ABOUT THIS TASK: Word for word, restate the lines from the start of the data below through the line containing "- ABAP Integration - Central SAP Note".

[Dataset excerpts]

◆ ◆ ◆ ◆

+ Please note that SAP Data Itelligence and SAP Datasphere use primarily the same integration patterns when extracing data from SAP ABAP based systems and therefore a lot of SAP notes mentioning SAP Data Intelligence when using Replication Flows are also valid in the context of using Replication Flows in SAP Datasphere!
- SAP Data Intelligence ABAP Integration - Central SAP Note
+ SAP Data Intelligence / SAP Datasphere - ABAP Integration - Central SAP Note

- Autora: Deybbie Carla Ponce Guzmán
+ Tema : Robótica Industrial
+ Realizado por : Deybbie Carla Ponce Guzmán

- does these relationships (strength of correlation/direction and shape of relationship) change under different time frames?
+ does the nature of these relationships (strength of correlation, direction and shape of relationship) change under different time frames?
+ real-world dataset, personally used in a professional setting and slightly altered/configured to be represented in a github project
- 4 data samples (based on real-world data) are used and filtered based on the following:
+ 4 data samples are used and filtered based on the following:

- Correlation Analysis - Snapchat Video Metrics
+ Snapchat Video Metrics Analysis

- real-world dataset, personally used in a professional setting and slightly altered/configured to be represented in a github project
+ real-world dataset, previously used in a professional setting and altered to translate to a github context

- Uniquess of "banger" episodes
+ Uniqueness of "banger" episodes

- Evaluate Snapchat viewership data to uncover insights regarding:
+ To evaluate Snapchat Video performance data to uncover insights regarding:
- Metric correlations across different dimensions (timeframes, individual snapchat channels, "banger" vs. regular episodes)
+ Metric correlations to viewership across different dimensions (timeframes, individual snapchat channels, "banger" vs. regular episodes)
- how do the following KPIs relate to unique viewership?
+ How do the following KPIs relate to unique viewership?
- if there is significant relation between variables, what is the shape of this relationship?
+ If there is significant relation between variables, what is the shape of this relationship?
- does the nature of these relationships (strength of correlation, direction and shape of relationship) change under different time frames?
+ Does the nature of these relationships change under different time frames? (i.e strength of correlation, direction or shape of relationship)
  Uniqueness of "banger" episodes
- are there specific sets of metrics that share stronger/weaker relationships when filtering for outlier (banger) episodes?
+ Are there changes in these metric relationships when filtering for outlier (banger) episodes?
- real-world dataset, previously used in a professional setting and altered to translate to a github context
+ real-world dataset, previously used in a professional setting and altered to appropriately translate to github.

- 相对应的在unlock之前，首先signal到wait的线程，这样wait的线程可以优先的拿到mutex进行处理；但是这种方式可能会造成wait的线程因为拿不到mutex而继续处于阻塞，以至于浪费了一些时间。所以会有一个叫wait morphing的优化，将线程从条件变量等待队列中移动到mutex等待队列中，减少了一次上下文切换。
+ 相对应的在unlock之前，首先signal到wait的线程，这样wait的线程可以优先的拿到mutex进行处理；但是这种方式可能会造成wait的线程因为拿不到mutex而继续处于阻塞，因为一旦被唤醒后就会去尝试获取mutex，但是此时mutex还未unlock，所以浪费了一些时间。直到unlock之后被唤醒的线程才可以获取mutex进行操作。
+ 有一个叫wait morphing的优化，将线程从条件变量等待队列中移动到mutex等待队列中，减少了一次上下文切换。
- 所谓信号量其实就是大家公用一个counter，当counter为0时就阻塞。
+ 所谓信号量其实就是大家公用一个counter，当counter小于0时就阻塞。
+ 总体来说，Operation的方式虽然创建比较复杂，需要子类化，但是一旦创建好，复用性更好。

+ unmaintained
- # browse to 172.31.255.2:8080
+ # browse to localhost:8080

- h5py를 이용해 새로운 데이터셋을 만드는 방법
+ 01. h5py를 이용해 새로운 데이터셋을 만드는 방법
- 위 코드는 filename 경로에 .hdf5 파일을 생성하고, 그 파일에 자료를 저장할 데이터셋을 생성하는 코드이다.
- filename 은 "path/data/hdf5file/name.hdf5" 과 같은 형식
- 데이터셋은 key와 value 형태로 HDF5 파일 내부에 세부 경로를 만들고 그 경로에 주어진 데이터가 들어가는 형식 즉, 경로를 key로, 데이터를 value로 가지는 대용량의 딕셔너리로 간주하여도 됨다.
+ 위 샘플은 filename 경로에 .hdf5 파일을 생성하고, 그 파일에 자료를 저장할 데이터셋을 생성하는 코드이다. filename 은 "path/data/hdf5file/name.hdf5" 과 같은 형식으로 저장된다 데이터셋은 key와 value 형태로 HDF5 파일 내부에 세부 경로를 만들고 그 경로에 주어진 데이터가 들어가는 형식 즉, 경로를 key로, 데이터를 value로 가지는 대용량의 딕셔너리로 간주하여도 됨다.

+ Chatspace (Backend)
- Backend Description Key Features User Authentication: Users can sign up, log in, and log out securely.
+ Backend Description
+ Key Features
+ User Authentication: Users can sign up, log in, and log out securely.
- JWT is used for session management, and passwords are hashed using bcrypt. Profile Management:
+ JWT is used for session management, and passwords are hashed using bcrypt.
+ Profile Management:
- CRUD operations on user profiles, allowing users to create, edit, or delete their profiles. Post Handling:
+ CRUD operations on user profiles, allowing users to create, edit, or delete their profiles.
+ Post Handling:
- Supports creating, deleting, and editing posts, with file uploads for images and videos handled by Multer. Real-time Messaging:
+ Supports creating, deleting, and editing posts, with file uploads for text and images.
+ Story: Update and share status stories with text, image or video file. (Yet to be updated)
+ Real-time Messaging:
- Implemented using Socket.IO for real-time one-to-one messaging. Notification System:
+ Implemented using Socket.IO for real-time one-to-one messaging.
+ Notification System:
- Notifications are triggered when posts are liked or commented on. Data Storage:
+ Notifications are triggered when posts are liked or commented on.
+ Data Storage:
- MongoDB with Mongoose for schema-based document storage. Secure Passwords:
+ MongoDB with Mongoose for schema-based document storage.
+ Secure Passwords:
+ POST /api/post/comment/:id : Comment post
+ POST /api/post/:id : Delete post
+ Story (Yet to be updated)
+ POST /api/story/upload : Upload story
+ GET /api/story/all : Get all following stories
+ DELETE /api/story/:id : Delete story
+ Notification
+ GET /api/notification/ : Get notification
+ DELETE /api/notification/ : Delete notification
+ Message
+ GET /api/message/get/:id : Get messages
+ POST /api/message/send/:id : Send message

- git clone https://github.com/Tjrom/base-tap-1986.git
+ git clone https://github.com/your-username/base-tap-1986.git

◆ ◆ ◆ ◆

TASK OUTPUT:
+ Please note that SAP Data Itelligence and SAP Datasphere use primarily the same integration patterns when extracing data from SAP ABAP based systems and therefore a lot of SAP notes mentioning SAP Data Intelligence when using Replication Flows are also valid in the context of using Replication Flows in SAP Datasphere!
- SAP Data Intelligence ABAP Integration - Central SAP Note
+ SAP Data Intelligence / SAP Datasphere - ABAP Integration - Central SAP Note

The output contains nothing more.